» TASK GOAL: Go through the lines below and tally each one holding "attached". Write only the total.

» DATA FOR PROCESSING:
----------
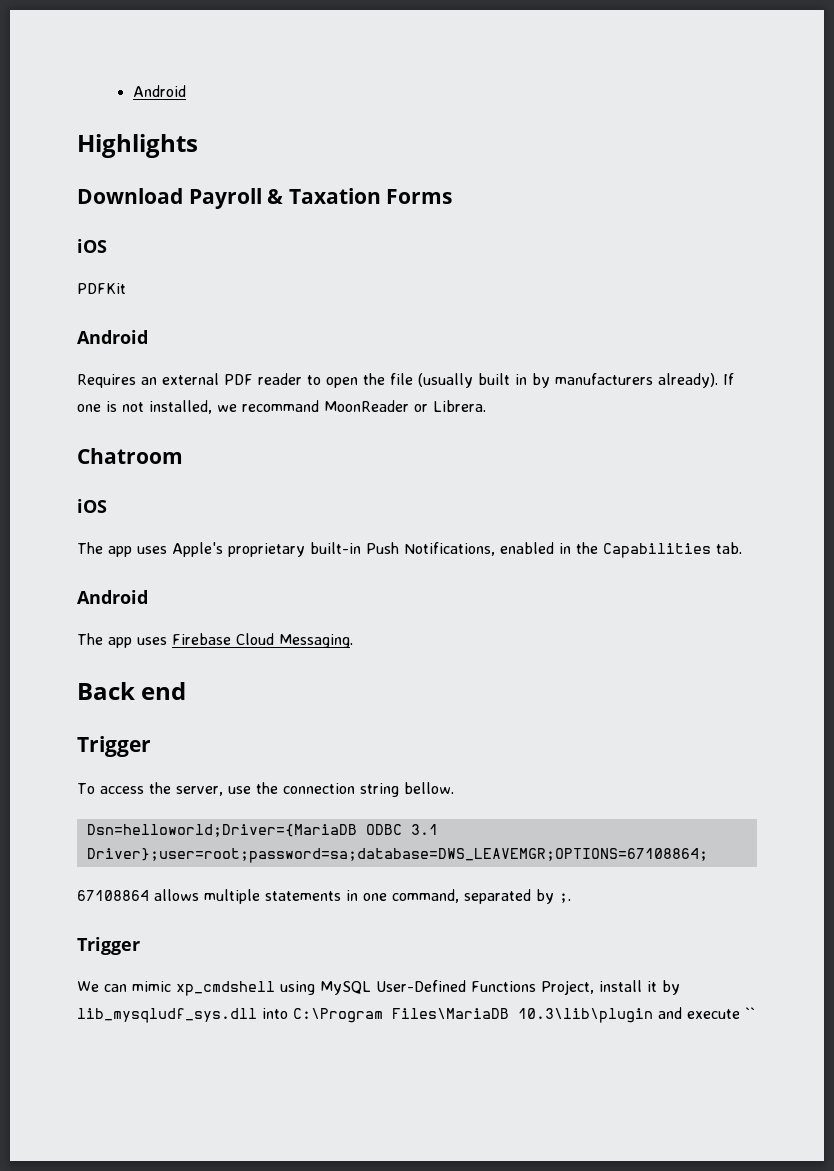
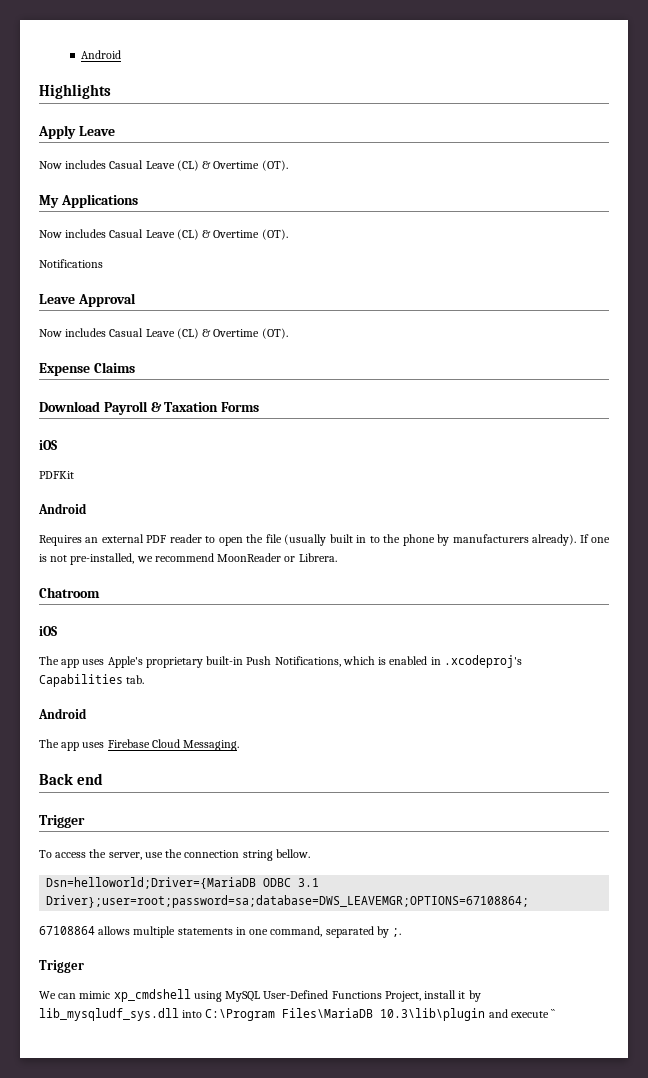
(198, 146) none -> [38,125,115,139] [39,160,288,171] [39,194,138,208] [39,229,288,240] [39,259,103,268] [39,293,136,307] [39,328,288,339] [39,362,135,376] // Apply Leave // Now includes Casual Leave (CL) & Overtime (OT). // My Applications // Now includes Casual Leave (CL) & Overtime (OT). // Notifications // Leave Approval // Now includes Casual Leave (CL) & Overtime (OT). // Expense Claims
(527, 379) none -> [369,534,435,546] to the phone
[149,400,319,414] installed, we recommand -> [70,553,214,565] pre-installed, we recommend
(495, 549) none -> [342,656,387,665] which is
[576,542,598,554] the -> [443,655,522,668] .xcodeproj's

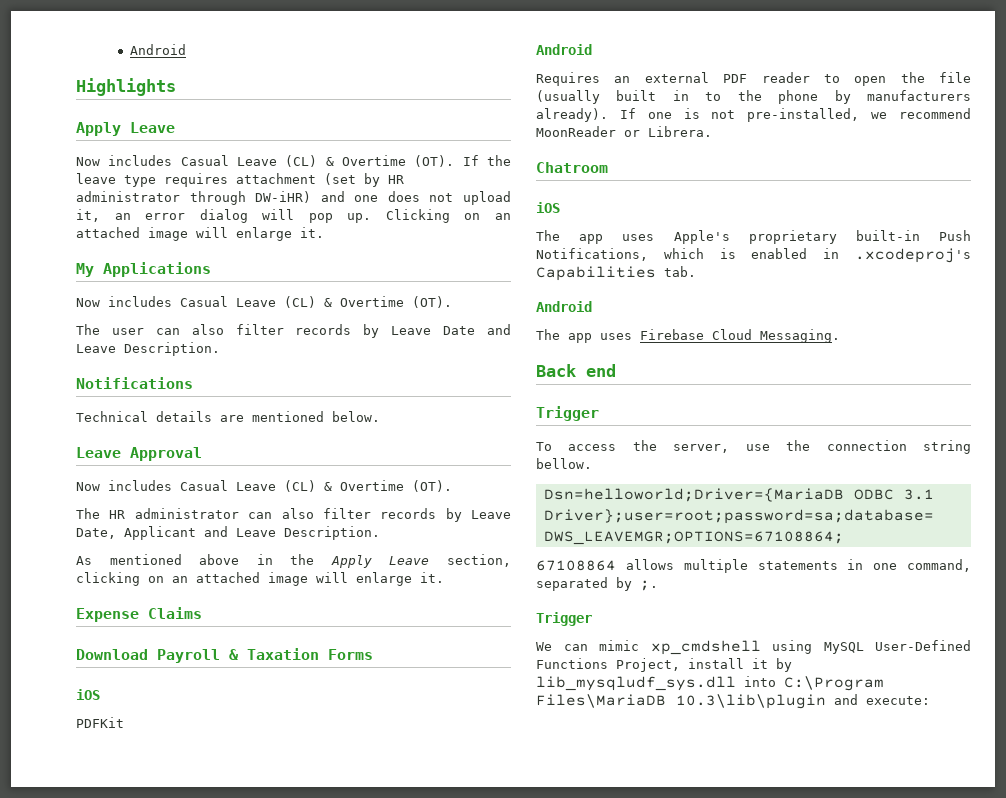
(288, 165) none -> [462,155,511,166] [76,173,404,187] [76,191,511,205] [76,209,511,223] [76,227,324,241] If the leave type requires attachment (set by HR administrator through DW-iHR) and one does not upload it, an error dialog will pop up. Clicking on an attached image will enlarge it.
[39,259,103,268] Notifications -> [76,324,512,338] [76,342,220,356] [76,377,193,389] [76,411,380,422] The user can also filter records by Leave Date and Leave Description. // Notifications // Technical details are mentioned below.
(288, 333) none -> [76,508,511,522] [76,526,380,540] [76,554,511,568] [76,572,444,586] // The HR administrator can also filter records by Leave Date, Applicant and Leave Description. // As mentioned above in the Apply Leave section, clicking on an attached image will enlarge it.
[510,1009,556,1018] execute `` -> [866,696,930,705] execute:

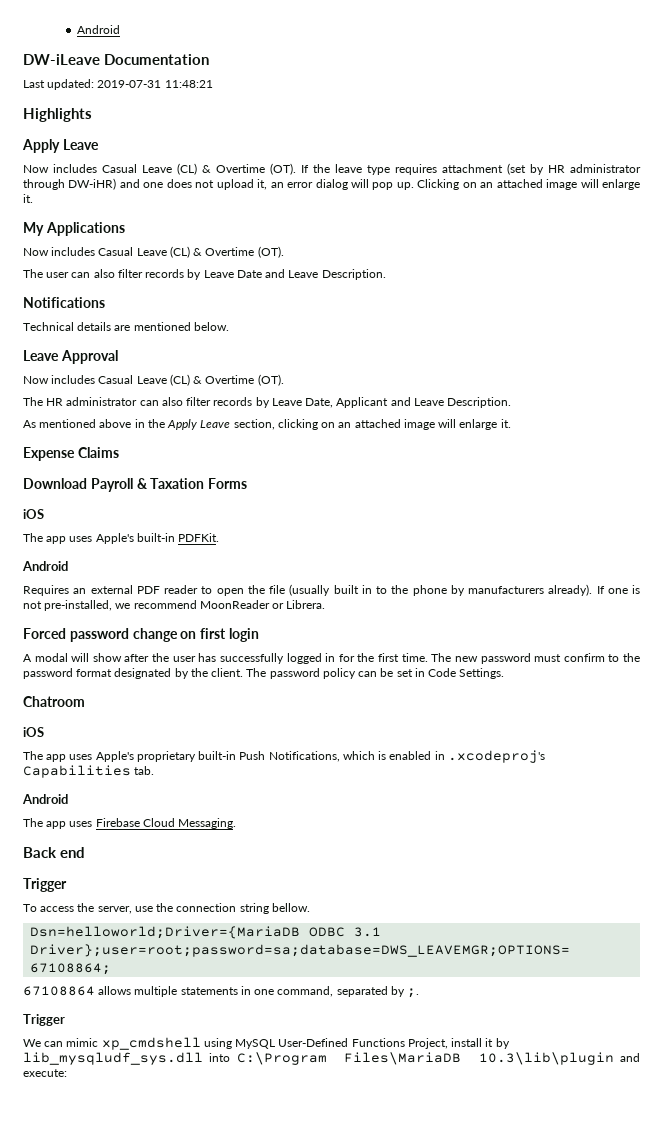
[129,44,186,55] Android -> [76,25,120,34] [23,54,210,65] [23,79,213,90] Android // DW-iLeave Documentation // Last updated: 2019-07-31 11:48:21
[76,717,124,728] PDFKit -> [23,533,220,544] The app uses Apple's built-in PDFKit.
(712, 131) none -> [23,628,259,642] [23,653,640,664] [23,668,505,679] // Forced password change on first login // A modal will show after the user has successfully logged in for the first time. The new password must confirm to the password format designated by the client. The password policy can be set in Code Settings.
----------
» TASK RESPONSE: 2